I want to make it clear that beat writing will never be my thing because I think that it has become very PR-like and it isn’t something that appeals to an opinionated, pompous, loud mouth like myself.
In an article written Tuesday in The Daily Toreador by a good friend of mine wrote an article that left me puzzled, troubled, and at a loss-for-words–a rarity indeed.
The article was called Leach on Pie Throwing, Fat Girlfriends, Zombies. I want to make it clear I have the utmost respect for this writer and, next to Don Williams, I think he is the best “real sportswriter” in the city of Lubbock. However, this article was something that belonged in a comic book rather than a sports page.
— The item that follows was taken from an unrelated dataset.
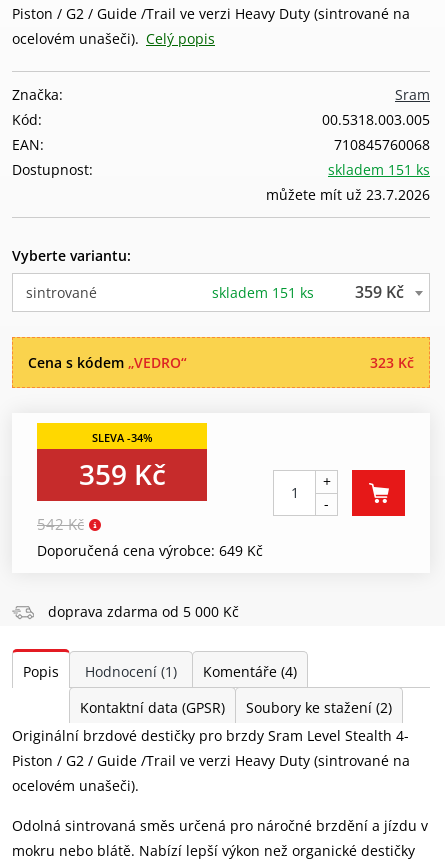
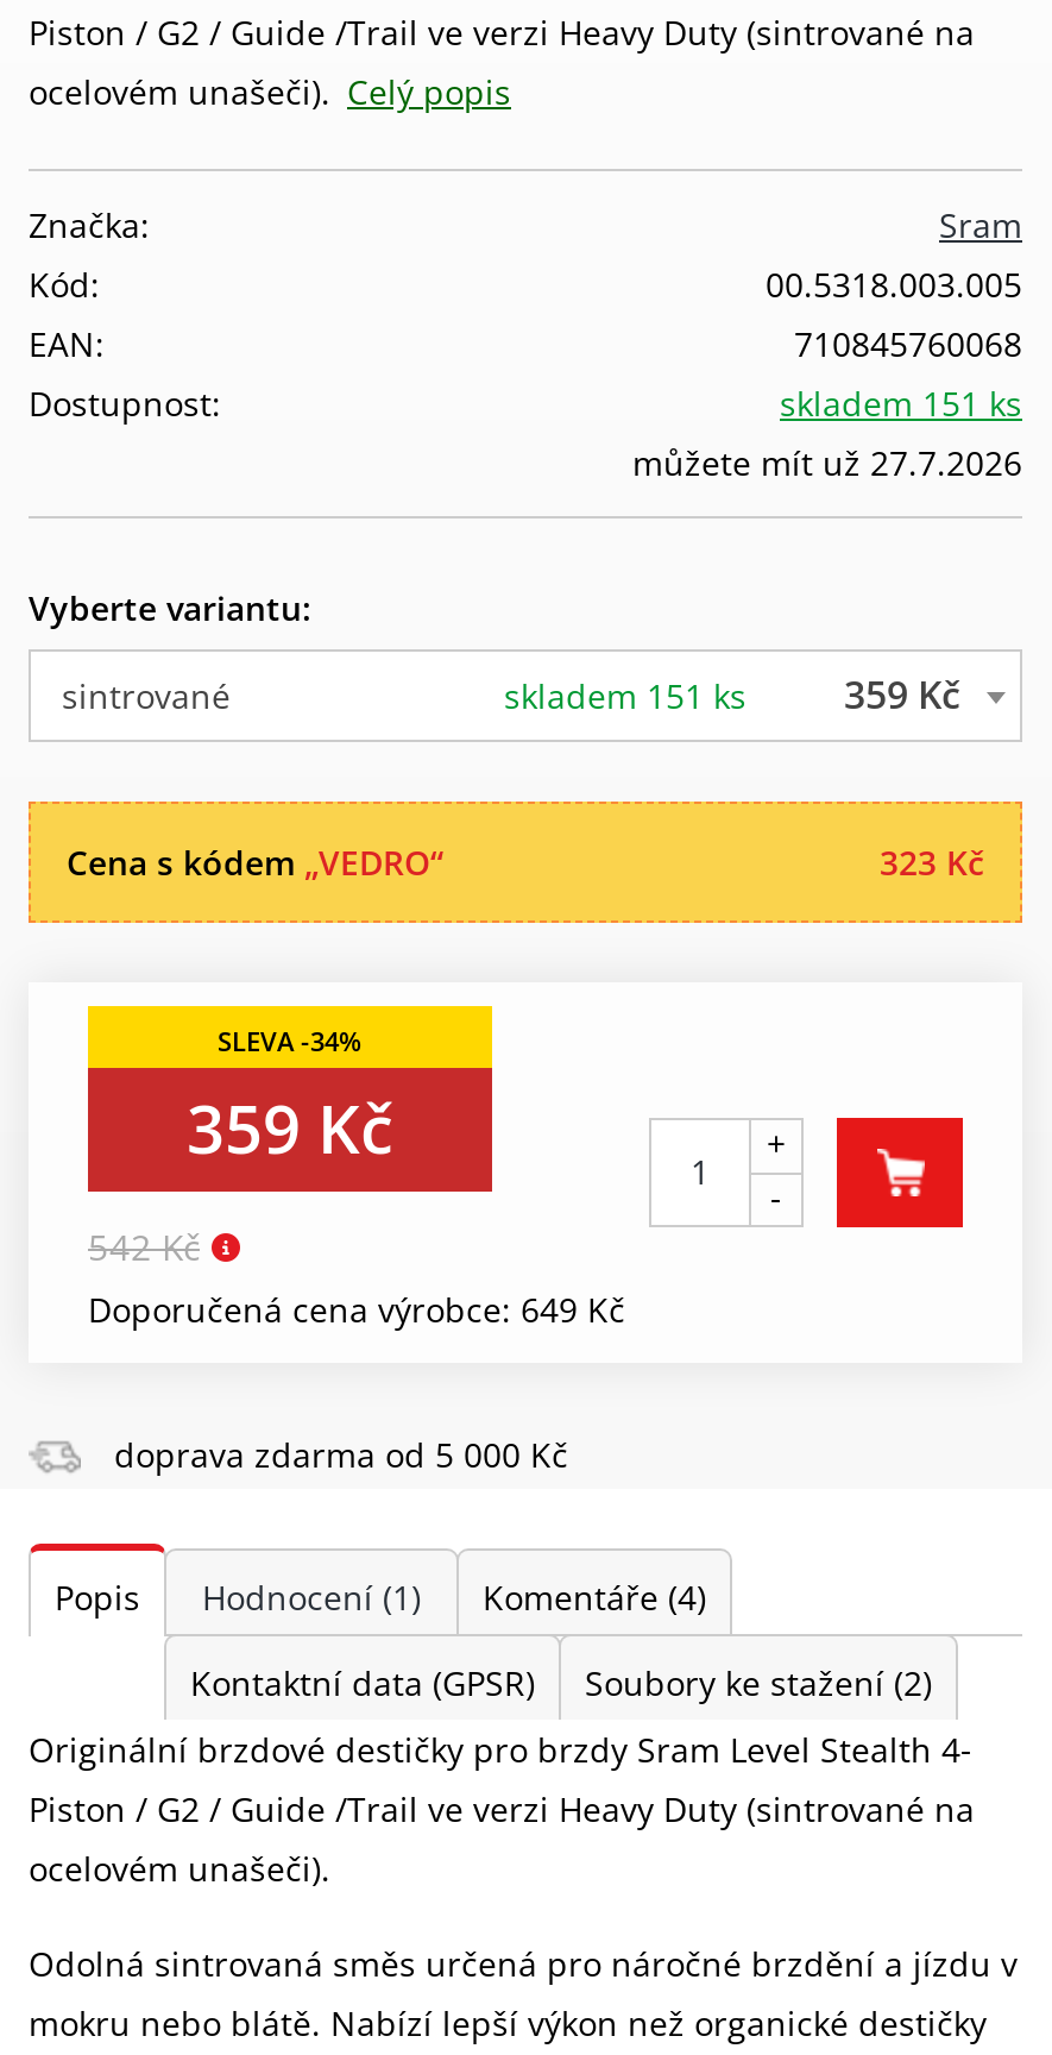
[266,185,430,204] můžete mít už 23.7.2026 -> [632,439,1022,484] můžete mít už 27.7.2026

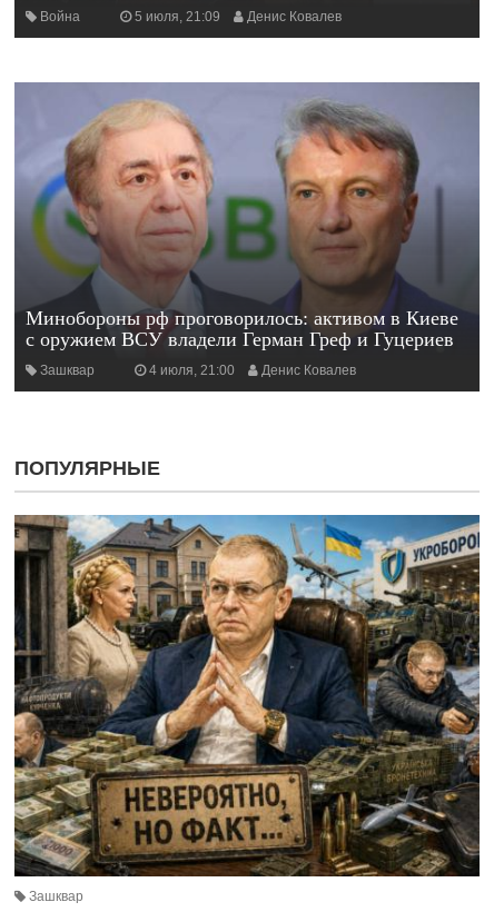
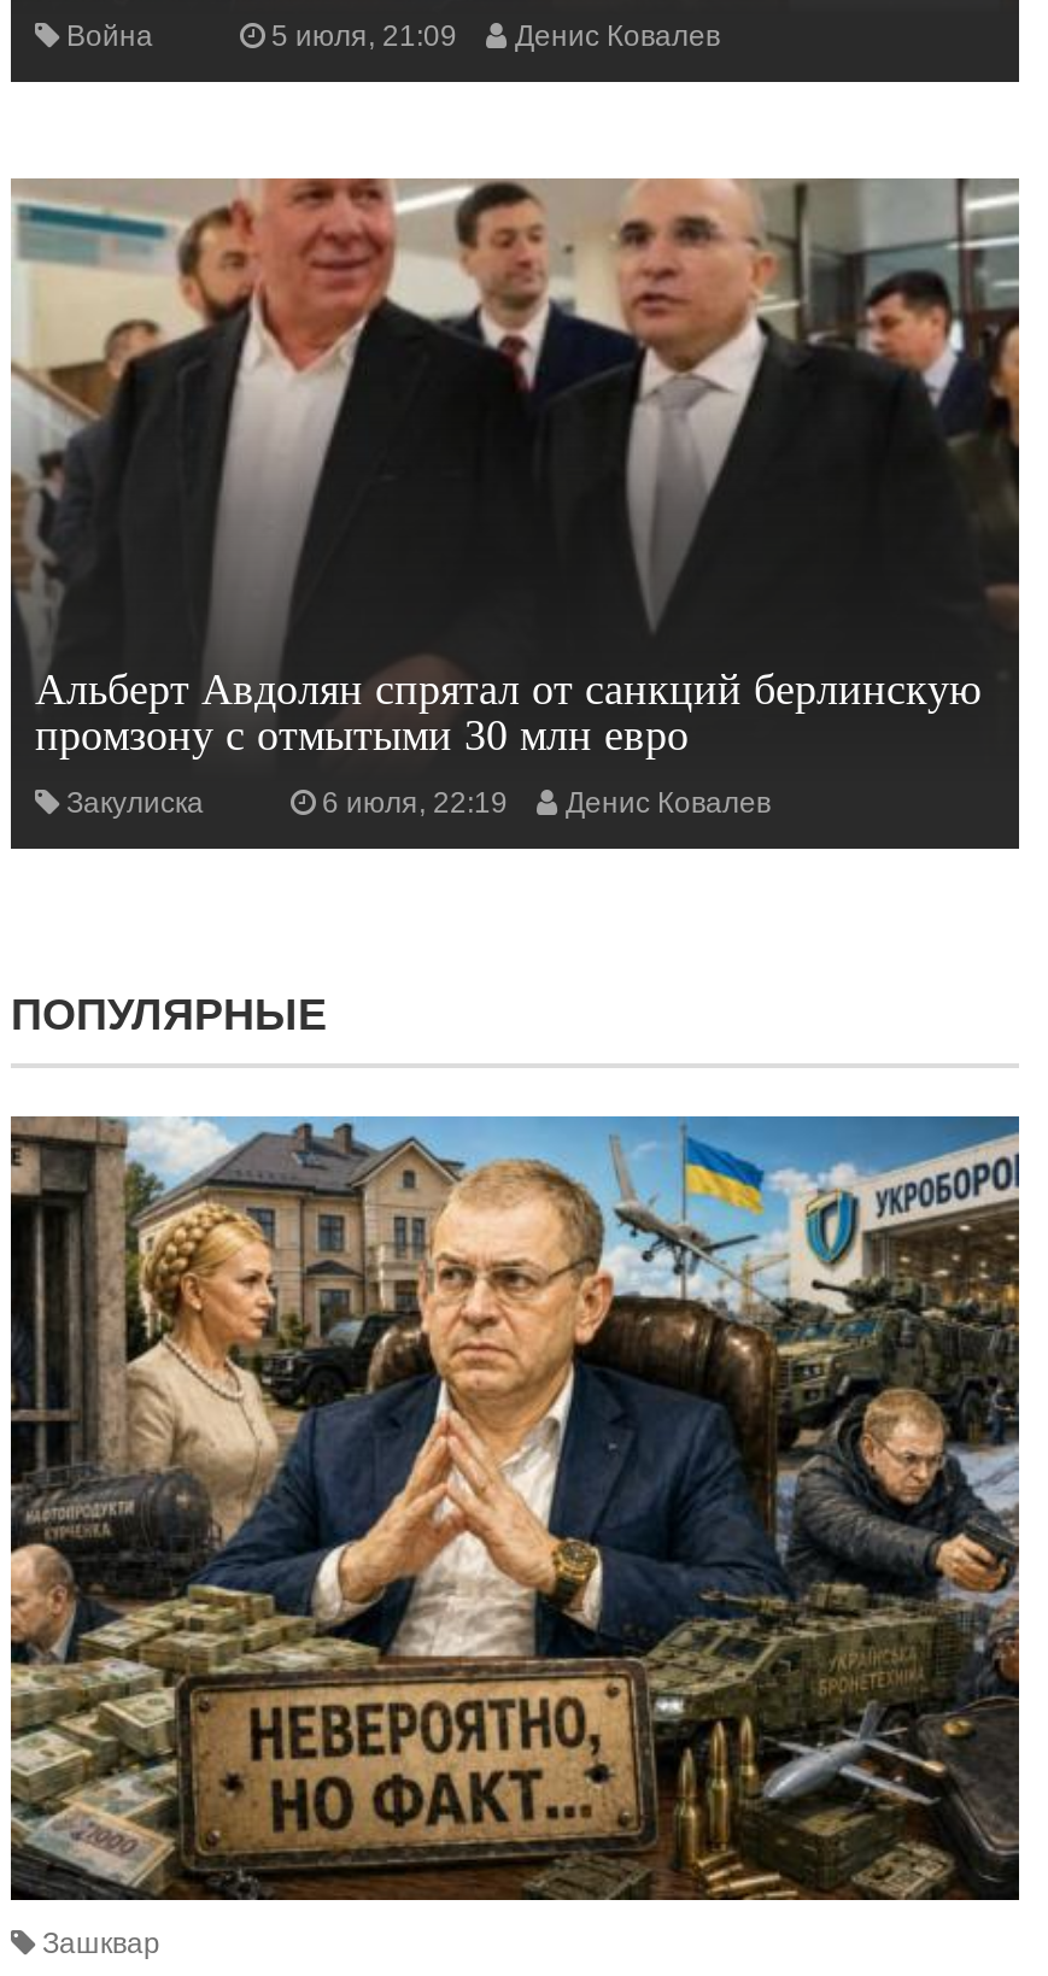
[14,82,481,351] [image] | Минобороны рф проговорилось: активом в Киеве | с оружием ВСУ владели Герман Греф и Гуцериев -> [11,176,1021,760] [image] | Альберт Авдолян спрятал от санкций берлинскую | промзону с отмытыми 30 млн евро
[40,363,235,378] Зашквар | 4 июля, 21:00 -> [66,787,508,820] Закулиска | 6 июля, 22:19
It was a short story about Monday’s press conference in which the writer expresses his amusement and infatuation with Leach’s unorthodox humor. The writer even asks Leach is he has ever considered comedy and concludes by saying the pirate could easily be a stand-up comedian if he wanted to.
I am very pessimistic (and maybe a little bitter), but I simply do not understand the amusement in dry-humored, repetitive sarcasm, especially in the midst of a shaky quarterback situation, a very important game against a desperate Kansas team this weekend, and an embarrassing home loss to Texas A&M in the rear-view mirror.
Why in the heck would one of the most talented writers in all of college media feel the need to write an article like that after a loss?
There is no way that he really thought these comments were that funny.
During my lifetime I have outgrown the chili-bowl haircut, ninja turtles, and Pogs, and after ten years of the same old dry-humor, I think “Leachisms” are now on that list.
Maybe I need a better sense of humor. Maybe I take the college football head coaching images too seriously. Or maybe ten years of the same dry humor has merely lost its luster in my eyes.
I guess I just don’t get it anymore.